From this cooling, sweet mouldering earth, Finland is blessed with an abundance of edible mushrooms that give a good reason to welcome fall. The brightly colored chanterelle (kanterelli) is among the most well-known of wild mushrooms. Its bright orange and golden colors catch the eye, and it is not only good looking, but delicious. According to Wikipedia, chanterelles are also an excellent source of vitamin D, no laughing matter as we head into dark winter. It took me a while before I discovered that these golden trumpets, Cantharellus cibarius, are just one of several members of the Cantharellaceae family available in Finland.
I walked past Chanterelle’s more modest cousin, little suppilovahvero ( Craterellus tubaeformis ) many times before trying it. A more delicate mushroom, with an orange-yellow hollow stem and a brown-grey top, it isn’t as striking as it typical Chanterelle, but just as delicious. It is usually much less expensive, too, and so definitely worth a try. It is also possible to find it dried in Finland.
The first time I saw the intimidating ( Craterellus cornucopioides ) they were being sold in the old market square in Turku by two young Finnish people who looked like they had been living in a tree for at least the last summer. These grey and black mushrooms themselves looked like fallen, fermenting leaves. My Finnish was even worse then, but I got the idea that these black silky mushrooms were related to chanterelles, and that, unlike false morels, they don’t need special cooking in order to be edible.
Not only did I survive my first encounter, they were delicious. They are not always easy to find, however, but this year I have started to see them around again.

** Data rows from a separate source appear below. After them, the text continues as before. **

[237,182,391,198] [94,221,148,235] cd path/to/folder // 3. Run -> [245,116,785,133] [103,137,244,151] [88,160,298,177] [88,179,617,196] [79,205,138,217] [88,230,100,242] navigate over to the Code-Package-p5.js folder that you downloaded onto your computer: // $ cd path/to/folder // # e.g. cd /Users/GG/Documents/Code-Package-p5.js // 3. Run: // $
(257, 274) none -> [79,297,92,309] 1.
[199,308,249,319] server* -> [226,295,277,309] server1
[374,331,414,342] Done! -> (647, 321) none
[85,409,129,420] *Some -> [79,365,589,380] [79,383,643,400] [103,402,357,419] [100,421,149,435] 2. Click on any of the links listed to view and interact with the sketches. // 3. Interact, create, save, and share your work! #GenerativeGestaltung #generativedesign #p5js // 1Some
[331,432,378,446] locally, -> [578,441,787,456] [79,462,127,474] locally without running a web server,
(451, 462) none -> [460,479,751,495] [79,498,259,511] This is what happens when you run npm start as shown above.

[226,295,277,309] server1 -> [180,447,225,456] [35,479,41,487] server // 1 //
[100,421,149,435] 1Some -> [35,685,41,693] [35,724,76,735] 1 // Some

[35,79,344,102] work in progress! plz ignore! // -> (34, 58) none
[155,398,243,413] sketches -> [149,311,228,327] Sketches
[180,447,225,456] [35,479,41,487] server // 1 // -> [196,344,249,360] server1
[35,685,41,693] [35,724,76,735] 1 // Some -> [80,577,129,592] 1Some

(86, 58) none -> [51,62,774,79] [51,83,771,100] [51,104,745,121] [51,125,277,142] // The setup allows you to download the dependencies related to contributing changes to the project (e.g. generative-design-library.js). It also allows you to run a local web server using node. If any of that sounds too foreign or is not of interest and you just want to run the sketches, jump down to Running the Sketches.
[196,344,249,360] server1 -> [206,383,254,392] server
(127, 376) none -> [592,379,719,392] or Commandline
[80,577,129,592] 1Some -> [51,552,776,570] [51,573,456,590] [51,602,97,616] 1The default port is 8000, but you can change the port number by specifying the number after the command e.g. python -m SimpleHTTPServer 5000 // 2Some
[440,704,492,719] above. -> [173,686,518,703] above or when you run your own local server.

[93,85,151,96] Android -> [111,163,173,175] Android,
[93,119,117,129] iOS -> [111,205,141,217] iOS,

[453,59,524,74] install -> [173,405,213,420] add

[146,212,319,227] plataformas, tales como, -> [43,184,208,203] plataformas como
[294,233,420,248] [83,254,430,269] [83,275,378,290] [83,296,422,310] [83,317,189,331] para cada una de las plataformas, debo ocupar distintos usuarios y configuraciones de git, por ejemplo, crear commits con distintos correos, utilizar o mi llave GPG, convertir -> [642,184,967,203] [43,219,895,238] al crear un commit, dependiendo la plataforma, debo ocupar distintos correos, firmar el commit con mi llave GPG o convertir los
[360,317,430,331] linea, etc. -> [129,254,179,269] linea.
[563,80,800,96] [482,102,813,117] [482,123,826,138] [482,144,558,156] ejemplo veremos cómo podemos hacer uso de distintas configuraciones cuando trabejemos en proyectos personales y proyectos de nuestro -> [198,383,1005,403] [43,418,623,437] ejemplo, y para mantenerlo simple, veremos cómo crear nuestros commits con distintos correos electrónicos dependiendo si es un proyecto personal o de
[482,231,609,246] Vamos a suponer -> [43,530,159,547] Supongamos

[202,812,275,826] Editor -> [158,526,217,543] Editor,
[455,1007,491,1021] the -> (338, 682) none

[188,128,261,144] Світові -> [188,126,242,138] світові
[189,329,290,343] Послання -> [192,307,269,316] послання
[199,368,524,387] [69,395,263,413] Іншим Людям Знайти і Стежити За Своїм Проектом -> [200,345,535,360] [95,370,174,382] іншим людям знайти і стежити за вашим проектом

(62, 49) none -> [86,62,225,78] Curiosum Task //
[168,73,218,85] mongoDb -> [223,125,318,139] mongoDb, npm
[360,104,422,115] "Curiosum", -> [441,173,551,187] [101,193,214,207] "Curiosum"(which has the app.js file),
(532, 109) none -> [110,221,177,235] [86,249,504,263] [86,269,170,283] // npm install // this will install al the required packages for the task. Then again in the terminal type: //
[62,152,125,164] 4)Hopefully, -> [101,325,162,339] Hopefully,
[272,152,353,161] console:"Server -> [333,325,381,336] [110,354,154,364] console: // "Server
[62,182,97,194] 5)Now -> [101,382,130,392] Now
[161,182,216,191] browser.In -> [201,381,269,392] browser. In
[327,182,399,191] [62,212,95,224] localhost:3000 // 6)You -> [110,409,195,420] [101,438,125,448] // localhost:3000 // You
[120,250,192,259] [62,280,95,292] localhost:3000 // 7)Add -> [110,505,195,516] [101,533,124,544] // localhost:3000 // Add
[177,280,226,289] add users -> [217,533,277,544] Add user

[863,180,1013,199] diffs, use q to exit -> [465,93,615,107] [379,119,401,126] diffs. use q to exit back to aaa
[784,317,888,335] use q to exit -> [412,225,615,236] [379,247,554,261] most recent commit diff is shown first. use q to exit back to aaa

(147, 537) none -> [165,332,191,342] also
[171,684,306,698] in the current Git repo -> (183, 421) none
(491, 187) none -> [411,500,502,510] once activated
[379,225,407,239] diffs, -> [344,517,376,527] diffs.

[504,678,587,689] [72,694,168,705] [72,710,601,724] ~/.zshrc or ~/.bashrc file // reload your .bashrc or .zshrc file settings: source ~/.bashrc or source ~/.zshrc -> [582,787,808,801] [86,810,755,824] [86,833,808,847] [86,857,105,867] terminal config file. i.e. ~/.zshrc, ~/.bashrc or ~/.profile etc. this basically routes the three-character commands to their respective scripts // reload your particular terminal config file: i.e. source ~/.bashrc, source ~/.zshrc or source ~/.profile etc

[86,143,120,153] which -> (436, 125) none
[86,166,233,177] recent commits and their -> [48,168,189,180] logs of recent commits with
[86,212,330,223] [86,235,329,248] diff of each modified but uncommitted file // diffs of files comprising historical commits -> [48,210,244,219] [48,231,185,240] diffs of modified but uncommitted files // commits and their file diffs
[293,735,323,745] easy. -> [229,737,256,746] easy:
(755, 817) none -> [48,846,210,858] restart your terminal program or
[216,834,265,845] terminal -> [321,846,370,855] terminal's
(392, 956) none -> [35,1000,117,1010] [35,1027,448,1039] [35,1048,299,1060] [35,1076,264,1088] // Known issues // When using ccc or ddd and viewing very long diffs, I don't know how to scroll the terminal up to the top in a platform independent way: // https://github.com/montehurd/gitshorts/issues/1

I bought mine out of the back of a car in Hakkaniemi in Helsinki. How to use their beautiful color to the best advantage is still under experimentation. These were cooked into omelets after being sauteed in butter and also eaten in a simple pasta. (with Italian corn noodles and Buffalo mozzarela– the combination of fresh Buffalo mozzarel and wild mushrooms is something I learned from an outstanding dinner at Mami in Turku). The omelets in particular were sublime.
Maybe it is that I feel these other members of the family Craterellus are overlooked, but I find them, if anything, more tasty. Perhaps I just relate to them better than the golden, flamboyant and muscular Cantharellus cibarius.
Helsinkilainens are lucky this weekend; it is packed full of mushroom events that will include the opportunity to learn more from knolwedgeable people. The first, today, is a food-oriented Mushroom people’s day at Teurastamo . This is hosted by the Sieni Ihmiset (mushroom people) an organization that organizes events around the gathering and cooking of mushrooms. 20 September 2014 from 10am to 4pm. Tastings, wild mushrooms for sale, and a special pop-up restaurant at 7pm. Sunday and Monday there is a mushroom and lichen exhibit put on by the Finnish Mycological society. It is free, and you are welcome to bring your own mushrooms for identification. The event is listed here, but only in Finnish. It is at the Kasaniemi Botanical Gardens, in the botany room (kasvishuone), which they warn is on the second floor of that beautiful building, without stairs.
Above is the September page of this amazing calendar from a dear friend gave to me, and that we have been treasuring all year:
mehevälle tuoksuu maa
Not only is it a beautiful haiku, but it contains within in the name of September in Finnish: Syyskuu . I love it. It is from MuuMuru, and a delightful use of this ancient Japanese form– 5 7 5– of nature poetry. Here is my own bad translation:
In nature ripeness
fertile luscious fragrant earth
cooling clear moonlight
Please leave your better translations in the comments! Or a poem of your own for September… reading this I felt the translation missed the fun of the original so was compelled to write my own, inspired by the beautiful morning air and red berries filling the rowan trees in the park nearby. Although it falls short– or long rather– of being a haiku:
This cool morning
the sweet smell of fallen leaves
lingers along the park’s narrow transept
Rowan berries glow in trees
hot embers in the cooling air
catching the last light
of a distant slanting sun.
Hmmm… I guess I could force this into a haiku:
Along the park’s transept
Rowan berries glow in trees
Summer’s last embers.
The air is sweet now with this beautiful fall. All of nature composting, rose hips ripening and mushrooms blooming in these last few perfect sunny days.